Selon une étude du Fonds monétaire international, l’accroissement du PIB d’un pays est mieux assuré là où les moins nantis voient leur sort s’améliorer, alors que l’enrichissement des plus nantis risque de compromettre le plus-avoir collectif (Voir LE DEVOIR, 16 juin 2015). Une conclusion qui contredit la théorie du « ruissellement », selon laquelle la richesse des plus nantis finit par déborder sur les moins nantis et donc par améliorer leur sort. Car selon l’étude, chaque fois que le cinquième de la population la plus pauvre voit sa part de revenus augmenter le PIB augmente aussi, tandis que la croissance des revenus du cinquème de la population la plus riche risque au contraire de faire reculer l’économie. 

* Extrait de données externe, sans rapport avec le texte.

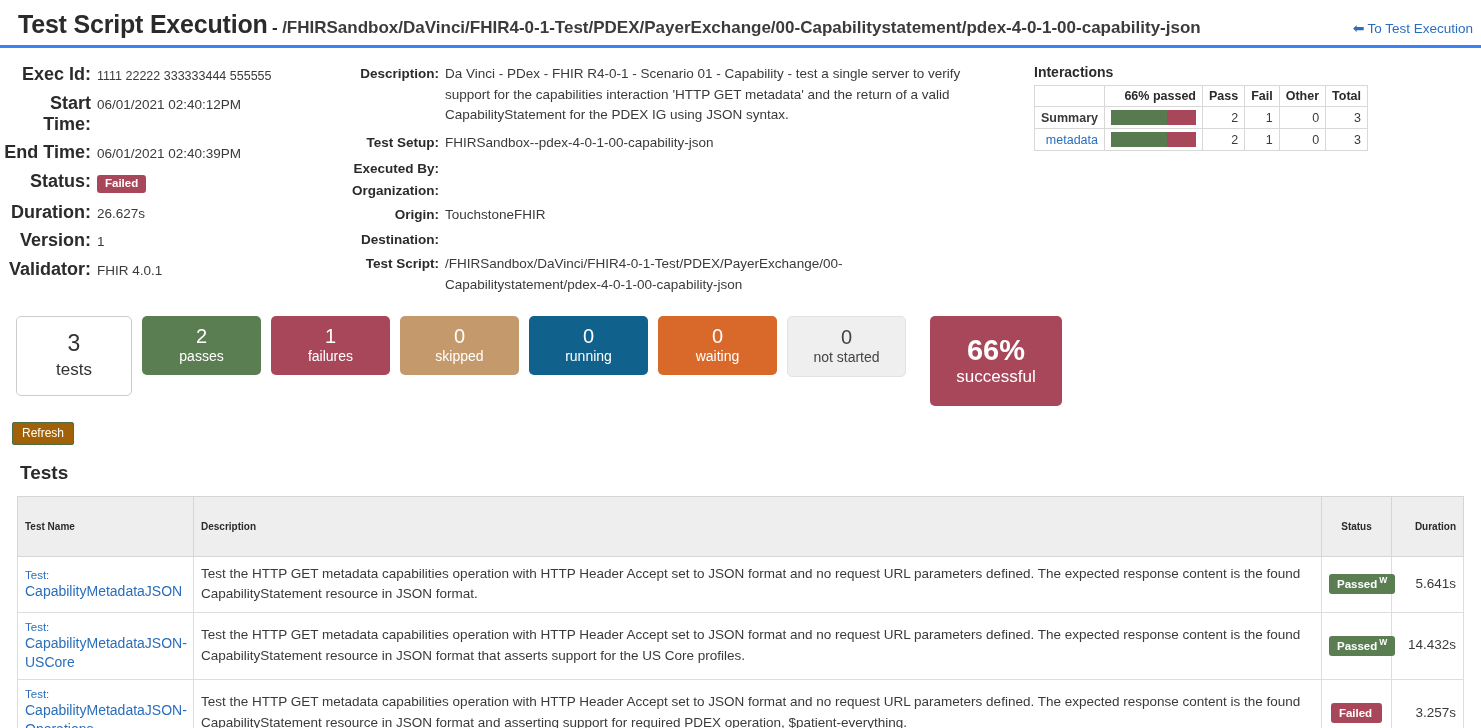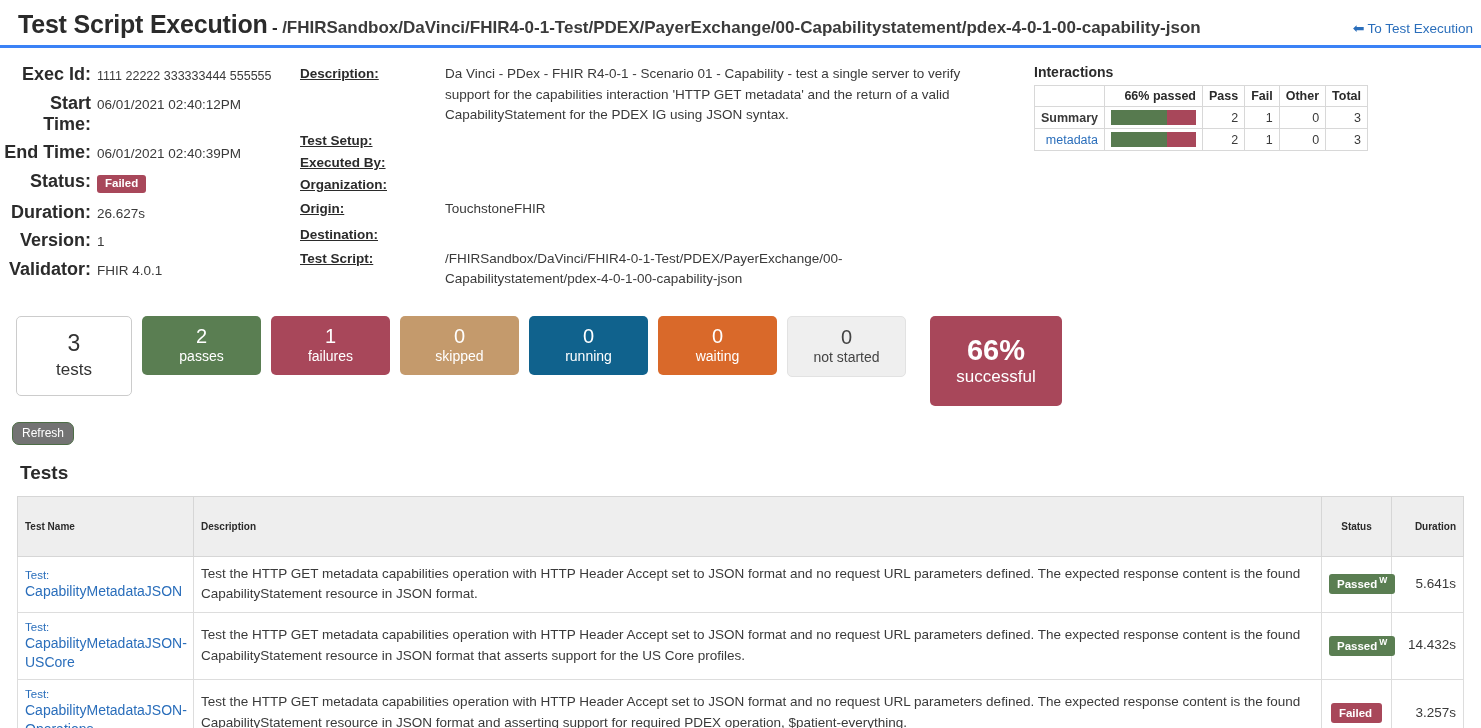--- a/index.html
+++ b/index.html
@@ -46,22 +46,22 @@
     color: #2b2b2b; padding-right: 6px; flex: 0 0 auto;
   }
   .meta-left .meta-val { font-size: 13.5px; color: #3a3a3a; }
   .meta-val a, .link { color: #2a6ebb; text-decoration: none; cursor: pointer; }
 
   .meta-mid {
     position: absolute; left: 300px; top: 64px; width: 690px;
   }
   .meta-mid .meta-row { margin-bottom: 7px; }
   .meta-mid .meta-lbl {
-    width: 145px; font-weight: bold; font-size: 13.5px;
-    color: #2b2b2b; padding-right: 6px; flex: 0 0 auto; text-decoration: underline;
+    width: 145px; text-align: right; font-weight: bold; font-size: 13.5px;
+    color: #2b2b2b; padding-right: 6px; flex: 0 0 auto;
   }
   .meta-mid .meta-val {
     font-size: 13.5px; color: #3a3a3a; line-height: 1.53; max-width: 530px;
   }
   .meta-mid .meta-val.linkval { max-width: 425px; }
 
   .badge {
     display: inline-block; border-radius: 3px; color: #fff;
     font-size: 11.5px; font-weight: bold; padding: 2px 8px 3px;
     line-height: 1.15;
@@ -112,21 +112,21 @@
   .tile.notstarted { background: #efefef; color: #444444; border: 1px solid #e2e2e2; width: 119px; }
   .tile.successful {
     background: #a8475a; width: 132px; padding: 18px 0 19px; margin-left: 14px;
   }
   .tile.successful .num { font-size: 29px; font-weight: bold; }
   .tile.successful .lab { font-size: 17px; margin-top: 1px; }
 
   
   .refresh-btn {
     position: absolute; left: 12px; top: 422px;
-    background: #737373; border: 1px solid #4d6d46; border-radius: 7px;
+    background: #a16207; border: 1px solid #4d6d46; border-radius: 2px;
     color: #ffffff; font-size: 12px; padding: 3px 9px 4px; cursor: pointer;
     font-family: "Liberation Sans", sans-serif;
   }
 
   
   .tests-h { position: absolute; left: 20px; top: 462px; font-size: 19px; font-weight: bold; color: #2b2b2b; }
 
   table.tests-tbl {
     position: absolute; left: 17px; top: 496px; width: 1447px;
     border-collapse: collapse; font-size: 13.5px; table-layout: fixed;
@@ -199,20 +199,21 @@
     </div>
   </div>
 
   <div class="meta-mid">
     <div class="meta-row">
       <div class="meta-lbl">Description:</div>
       <div class="meta-val">Da Vinci - PDex - FHIR R4-0-1 - Scenario 01 - Capability - test a single server to verify support for the capabilities interaction 'HTTP GET metadata' and the return of a valid CapabilityStatement for the PDEX IG using JSON syntax.</div>
     </div>
     <div class="meta-row">
       <div class="meta-lbl">Test Setup:</div>
+      <div class="meta-val">FHIRSandbox--pdex-4-0-1-00-capability-json</div>
     </div>
     <div class="meta-row">
       <div class="meta-lbl">Executed By:</div>
       <div class="meta-val"></div>
     </div>
     <div class="meta-row">
       <div class="meta-lbl">Organization:</div>
       <div class="meta-val"></div>
     </div>
     <div class="meta-row">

Ce constat de nature économique rejoint le point de vue du pape Jean XXIII , qui soutenait que « la richesse économique d’un peuple ne résulte pas seulement de l’abondance globale des biens , mais aussi et plus encore de leur distribution effective suivant la justice, en vue d’assurer l’épanouissement personnel des membres de la communauté : car telle est la véritable fin de l’économie nationale » (Mater et magistra). 

On n’a pas à choisir entre l’économique et le social .Ils se rejoignent, comme c’est le cas lorsqu’on débat d’écologie et de sauvegarde de l’environnement, ainsi que vient de le faire le pape François dans la belle encyclique Laudato si. La seule économie viable à long terme, c’est celle qui se donne comme objectif le développement intégral et solidaire des personnes et des nations. À défaut de quoi reste la voie d’un économisme à courte vue qui ne peut conduire qu’à la destruction de la maison commune dont parle le pape François et qu’un libéralisme économique échevelé risque de détruire.